The first two principles
The first principle asserts basically the same point: "The company must be viewed from the perspective of a current investor in the company's common equity." In other words, managers and auditors are to serve investors, not be served.
The second principle was music to our ears: "Fair value information is the only information relevant for financial decision-making." There it is - an unvarnished demand for revolution. It's no longer a softly put request for values in addition to what's currently reported.
Here are some other quotes:
* "Decisions about whether to purchase, sell or hold investments are based upon the fair values of the investments and expectations about future changes in their fair values. Financial statements based on outdated historical costs are less useful for making such assessments. Fair values, by definition, impound all of the most current assessments about the value of an investment and any future changes in that value." (page 4)

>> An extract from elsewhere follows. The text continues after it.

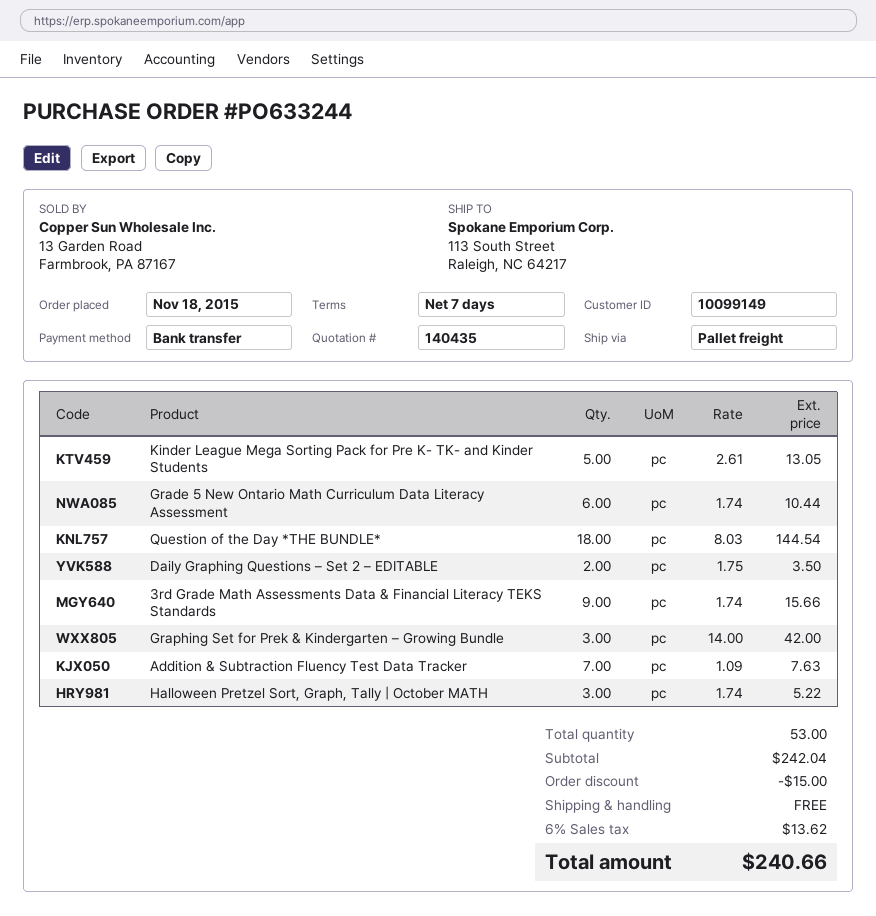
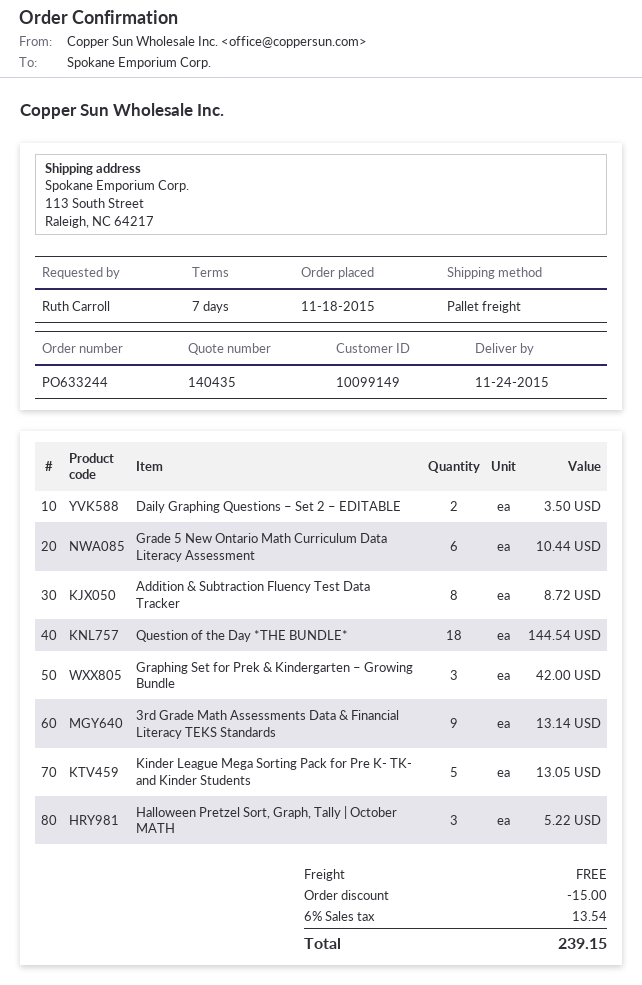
3rd Grade Math Assessments Data & Financial Literacy TEKS Standards: 9 for 15.66 -> 9 for 13.14
Addition & Subtraction Fluency Test Data Tracker: 7 for 7.63 -> 8 for 8.72
tax: 6% = 13.62 -> 6% = 13.54
total: 240.66 -> 239.15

* "Fair value measures reflect the most current and complete estimations of the value of the asset or obligation, including the amounts, timing and riskiness of the future cash flows attributable to the asset or obligation. Such expectations lie at the heart of all asset exchanges. ... If asset exchanges and, indeed, all financial decisions are based upon fair values, then market efficiency requires that the information upon which such decisions are made should be reported at fair value. The implication is that all items in the balance sheet must be reported at current fair value. Furthermore, changes in these values should be reported as they occur in the income statement." (page 12)
Where would this information come from? Read this:
* "With respect to the measurement of fair value, we believe that managers should look first to the most objective sources of fair value, for example, observable prices for the same or similar assets or liabilities in liquid markets. In the absence of such market-determined measurements, managers must report the best estimate of fair value as determined by widely accepted and applied valuation methods and by using market-based inputs." (page 12)
In anticipation of potential objections from traditionalists, the committee says (our emphasis added):
* "Opponents of fair value reporting argue that measuring and recognizing assets and liabilities at fair value in the financial statements introduces volatility into the financial statements. We argue to the contrary: If fair value measurement results in greater volatility, then the measurement has merely unmasked the true economic reality that was already there. Honesty and volatility should not be trade-offs." (page 12)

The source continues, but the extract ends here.